🤖 AI Summary
It remains unclear whether Transformers achieve compositional generalization through rule-based reasoning or merely via memorization of specific instances. Method: We introduce a complexity-control framework grounded in low-complexity bias as the key mechanism enabling reasoning-driven generalization. Leveraging information-path masking, multi-dimensional complexity metrics, and cross-modal interpretability analysis (spanning image generation and NLP), we establish, for the first time, a theoretical link between complexity modulation and neuronal condensation. Our strategy explicitly steers models toward learning transferable primitive rules rather than superficial patterns. Contribution/Results: Evaluated across multiple real-world datasets, our approach consistently enhances out-of-distribution compositional generalization performance. It provides a novel paradigm for understanding the generalization mechanisms of large language models, bridging formal complexity theory with empirical neural behavior.
📝 Abstract
Transformers have demonstrated impressive capabilities across various tasks, yet their performance on compositional problems remains a subject of debate. In this study, we investigate the internal mechanisms underlying Transformers' behavior in compositional tasks. We find that complexity control strategies significantly influence whether the model learns primitive-level rules that generalize out-of-distribution (reasoning-based solutions) or relies solely on memorized mappings (memory-based solutions).

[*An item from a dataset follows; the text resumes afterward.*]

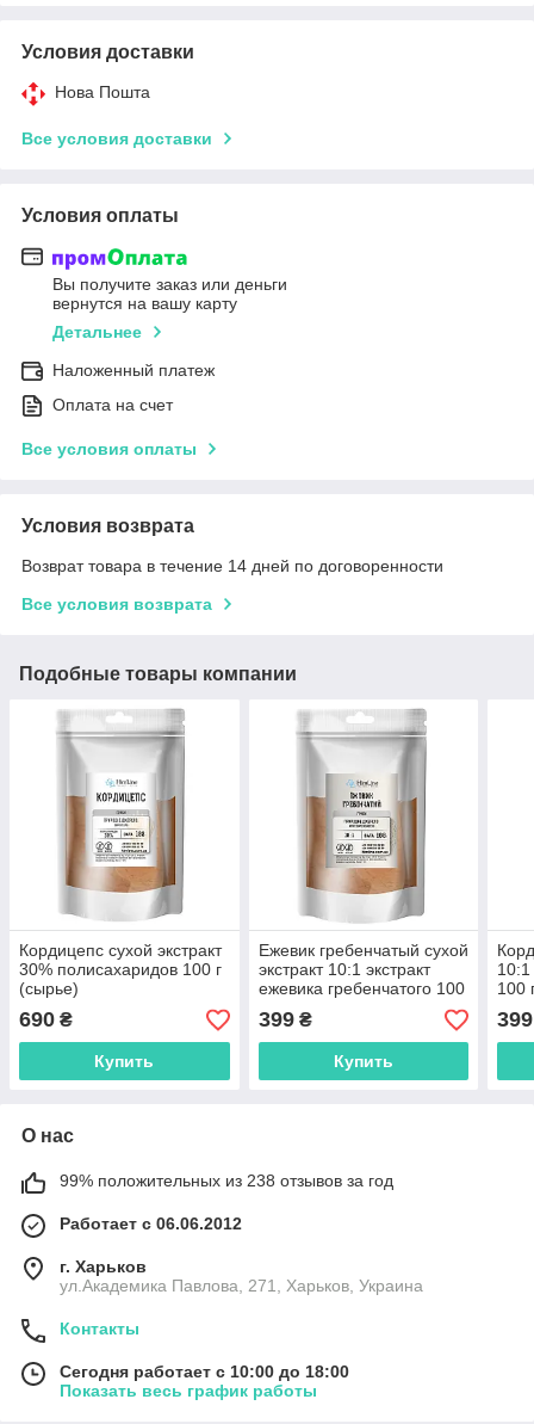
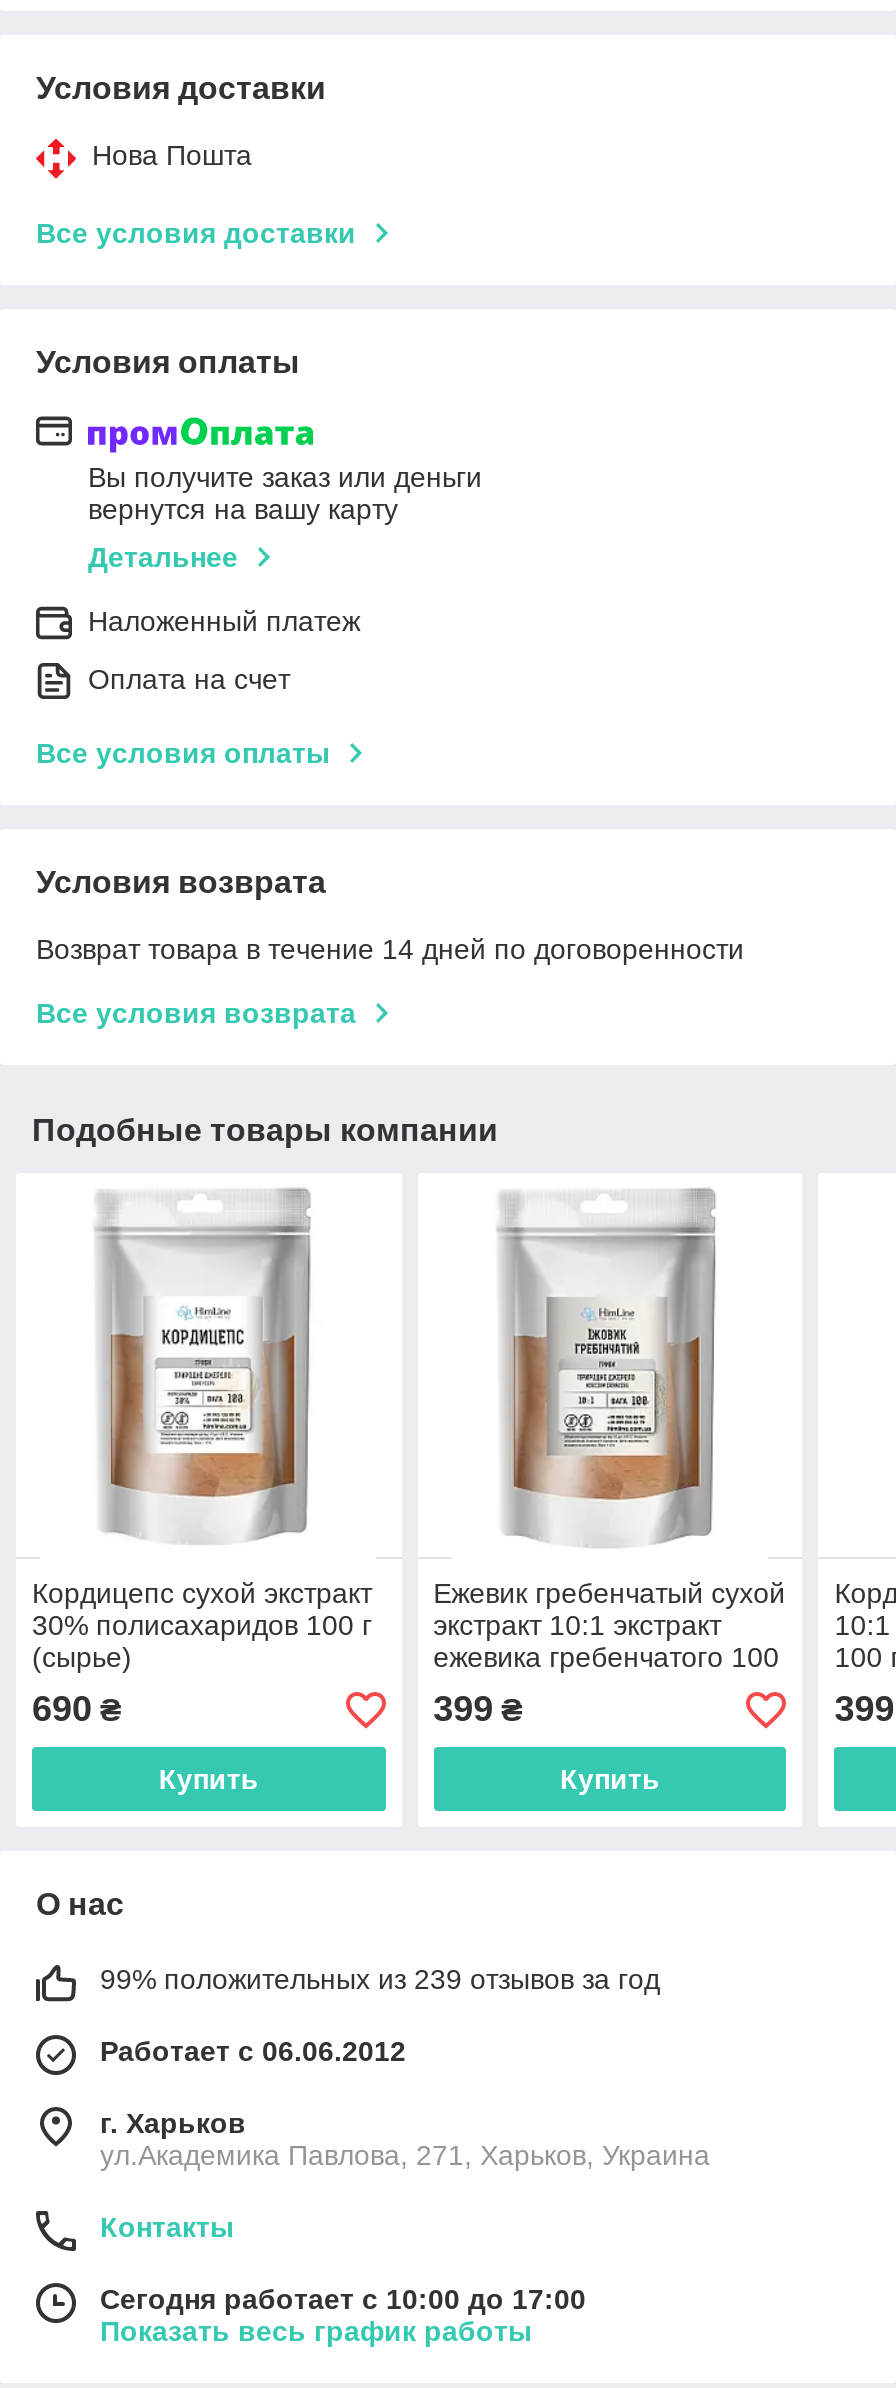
[60,1171,393,1190] 99% положительных из 238 отзывов за год -> [100,1963,660,1995] 99% положительных из 239 отзывов за год
[60,1362,349,1381] Сегодня работает с 10:00 до 18:00 -> [100,2283,586,2315] Сегодня работает с 10:00 до 17:00

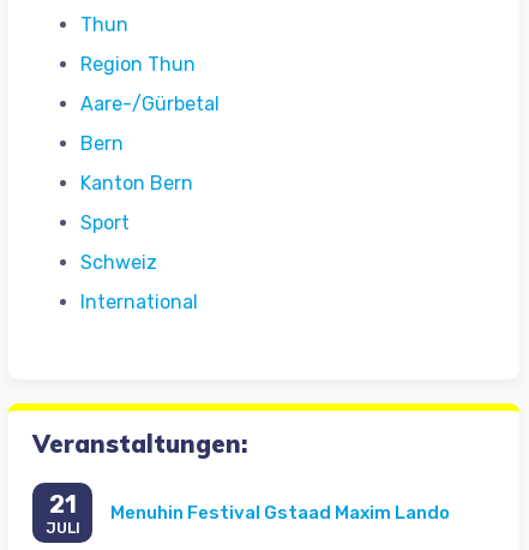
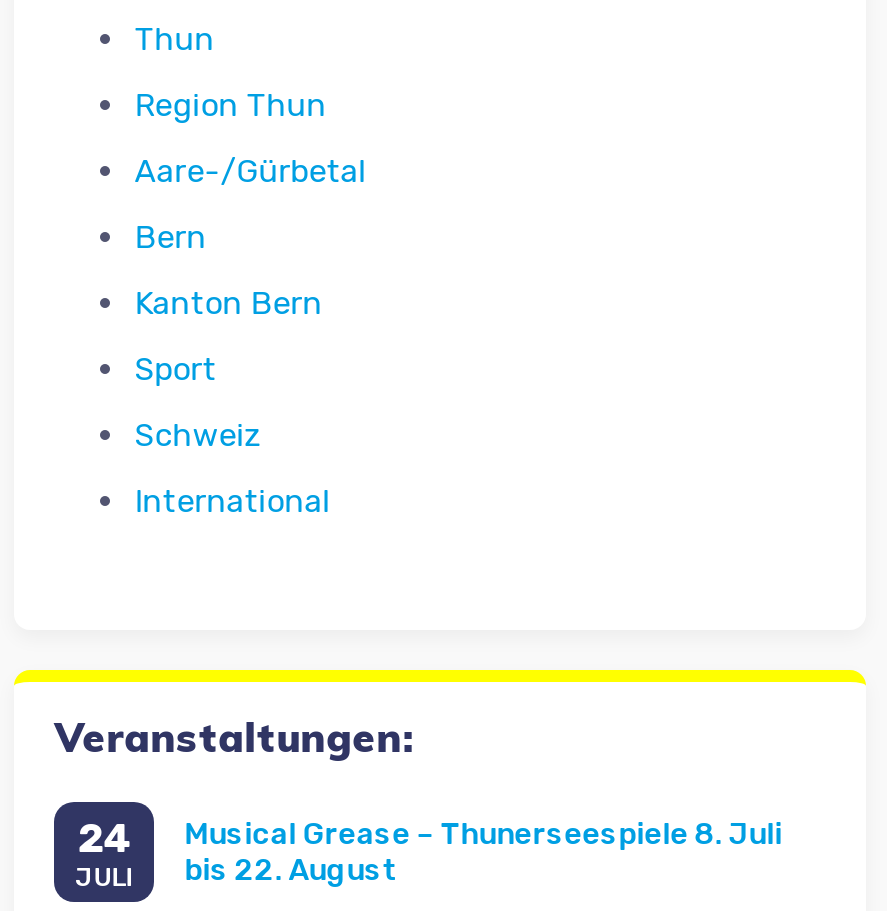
[49,490,76,518] 21 -> [77,813,131,861] 24
[111,502,450,524] Menuhin Festival Gstaad Maxim Lando -> [184,816,782,888] Musical Grease – Thunerseespiele 8. Juli | bis 22. August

By applying masking strategies to the model's information circuits and employing multiple complexity metrics, we reveal distinct internal working mechanisms associated with different solution types. Further analysis reveals that reasoning-based solutions exhibit a lower complexity bias, which aligns with the well-studied neuron condensation phenomenon. This lower complexity bias is hypothesized to be the key factor enabling these solutions to learn reasoning rules. We validate these conclusions across multiple real-world datasets, including image generation and natural language processing tasks, confirming the broad applicability of our findings.